Улыбнувшись неожиданной искренности наставника, он принялся искать сходные идиллические картины в собственной памяти — и обнаружил, что не помнит лица своей матери. Как он ни силился вызвать ее живой образ — лицо то оставалось в тени, то растворялось в слишком ярком свете. И образ этот уже не отдавался трепетом в сердце, как если бы он пытался вспомнить не мать, а просто какую-то милую, но постороннюю женщину.
***
Его мысли то и дело возвращались к частице монады, которая была изъята, запечатана в склянку из уранового стекла и теперь находилась где-то в хранилище Начальства.

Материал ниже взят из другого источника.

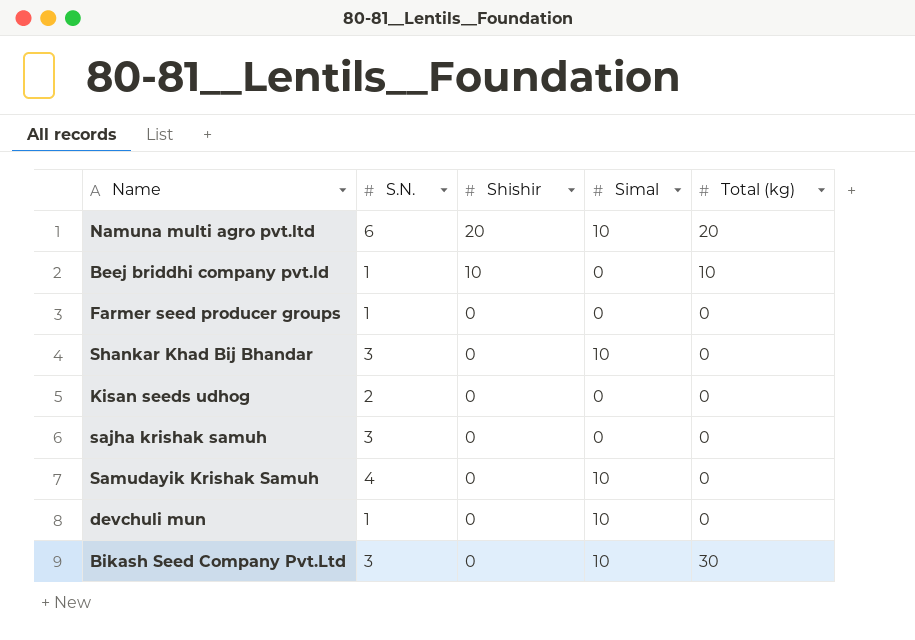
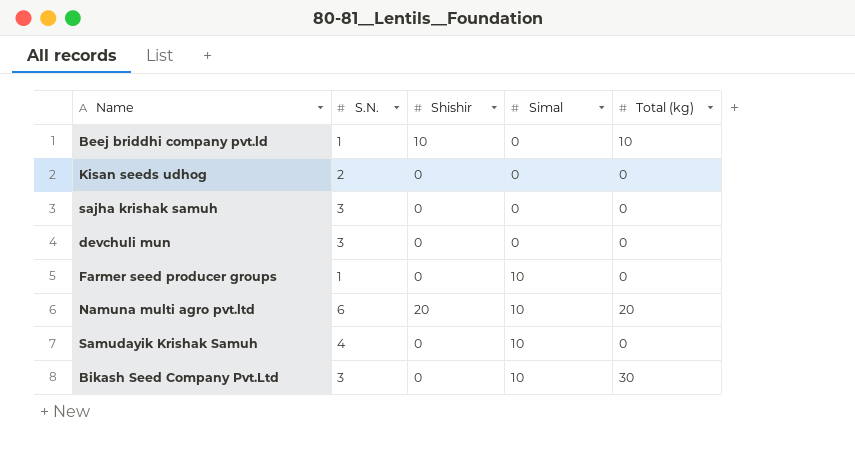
row order: Shishir descending -> Simal ascending
row Shankar Khad Bij Bhandar: 3 | 0 | 10 | 0 -> none
devchuli mun | S.N.: 1 -> 3
devchuli mun | Simal: 10 -> 0
Farmer seed producer groups | Simal: 0 -> 10

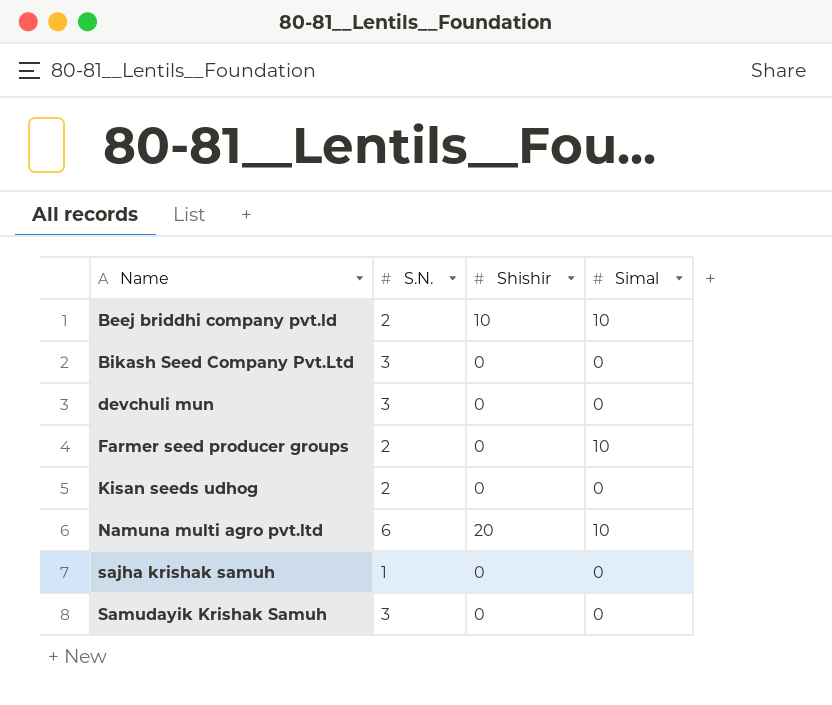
row order: Simal ascending -> Name ascending
column Total (kg) | position: 5 -> none
Beej briddhi company pvt.ld | S.N.: 1 -> 2
Beej briddhi company pvt.ld | Simal: 0 -> 10
Bikash Seed Company Pvt.Ltd | Simal: 10 -> 0
Farmer seed producer groups | S.N.: 1 -> 2
sajha krishak samuh | S.N.: 3 -> 1
Samudayik Krishak Samuh | S.N.: 4 -> 3
Samudayik Krishak Samuh | Simal: 10 -> 0

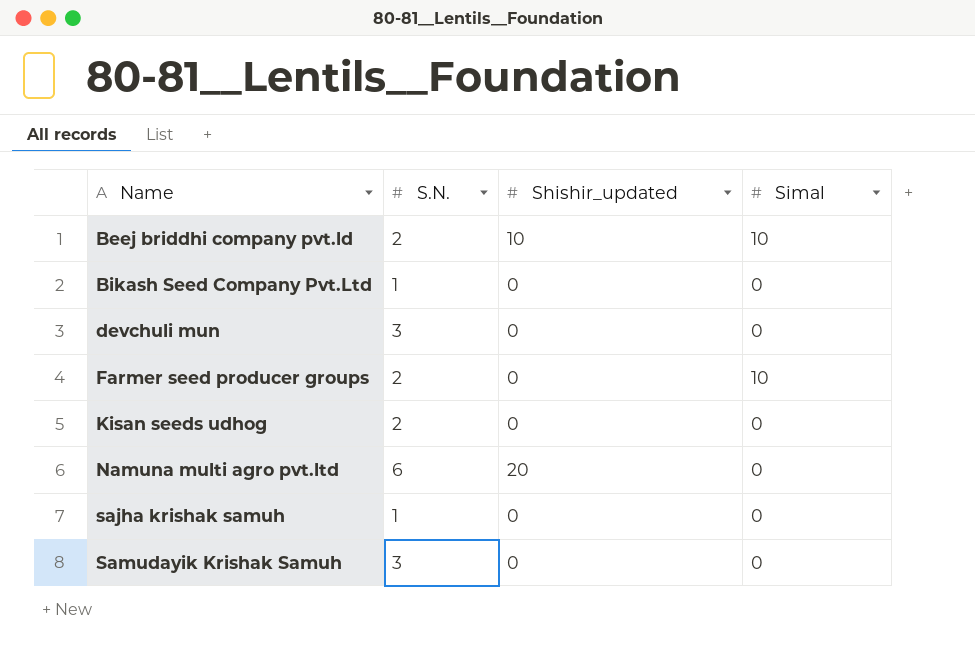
column name: Shishir -> Shishir_updated
Bikash Seed Company Pvt.Ltd | S.N.: 3 -> 1
Namuna multi agro pvt.ltd | Simal: 10 -> 0

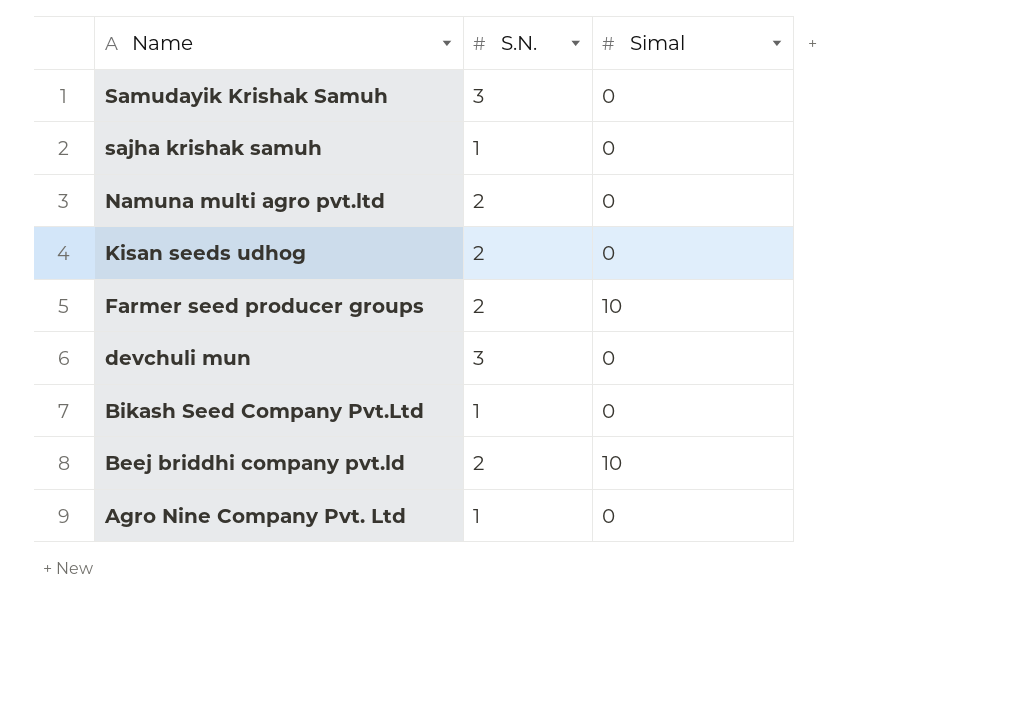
row order: Name ascending -> Name descending
column Shishir_updated | position: 3 -> none
Namuna multi agro pvt.ltd | S.N.: 6 -> 2
row Agro Nine Company Pvt. Ltd: none -> 1 | 0

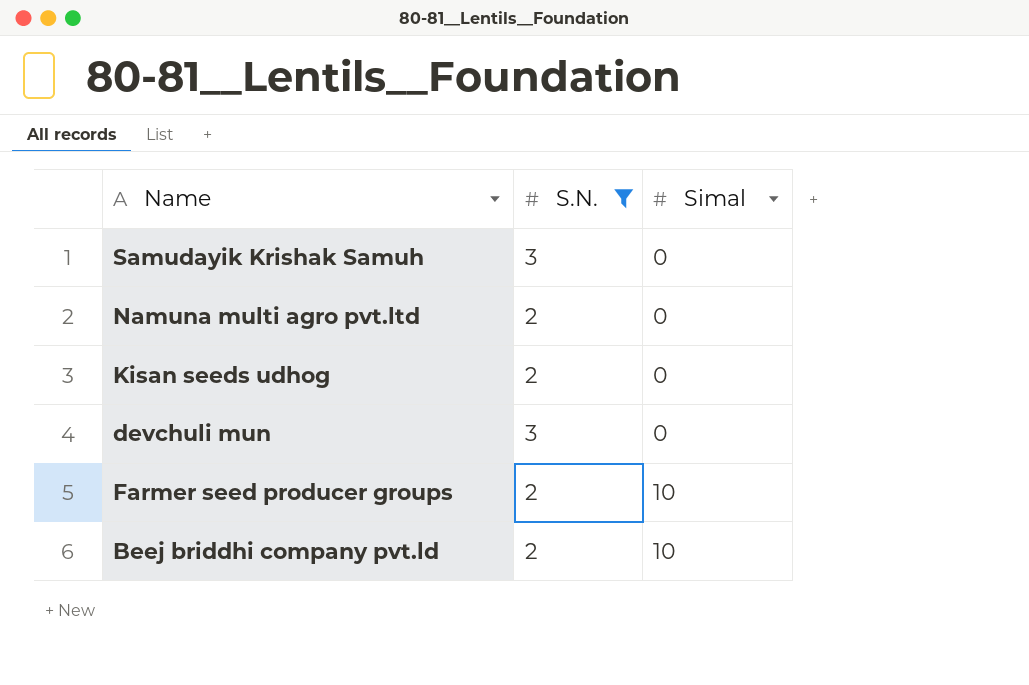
filter: none -> S.N. != 1
row order: Name descending -> Simal ascending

Эту рутинную процедуру по подчинению легких духов иногда сравнивали с удалением когтей и клыков у цирковых зверей, однако тут все было сложнее. Разделенные части тянуло друг к другу, и тот, кто владел склянкой, владел и монадой: мог в любое время вызвать ее в телесную оболочку, перемещать из одного кадавра в другого при должной сноровке — для этого, разумеется, требовалось обучение — и, если между ним и духом установлена достаточно прочная психическая связь, мог отдавать ему разнообразные приказы.
Даже покинув свою тюрьму из плоти, монада была не в состоянии вернуться в мир духов, пока часть ее остается в мире людей. Как рассказывал господин Канегисер, такому калечному духу оставалось лишь влачить жалкое бестелесное существование рядом с тем местом, где хранилась склянка. «Как бабочка на булавке, пригвожденная к листу бумаги с латинским названием, лишенная самой своей летучей сути и внесенная в определитель», — думал он и сердился: почему опять бабочки…
Ему долгое время было неловко расспрашивать ее о перенесенной операции, в которой чудилось что-то очень личное и унизительное.
Но как-то, во время ни к чему не обязывающей беседы, он все-таки не выдержал и поинтересовался, ощущает ли она какие-то последствия изъятия частицы.
— Да, — теребя краешек газеты, ответила она. — Представьте, что из вашего нутра вырвали что-то важное… То, что стучит, — оно важное?
— Это сердце, без него нет жизни.
— Представьте, что у вас вырвали сердце… и где-то там оно продолжает болеть.
— Она помолчала, гладя кончиком пальца портрет красавицы в шляпке. — Я… я Матильда. Вы сами сказали. Она жива — и я жива. Но это уже не жизнь. Без красоты и без будущего. Я — Матильда.
— Матильда, — повторил он и окинул ее внимательным взглядом, как будто примеряя.
В отчетной беседе он с плохо скрываемой радостью сообщил господину Канегисеру, что психическая связь, несомненно, установлена.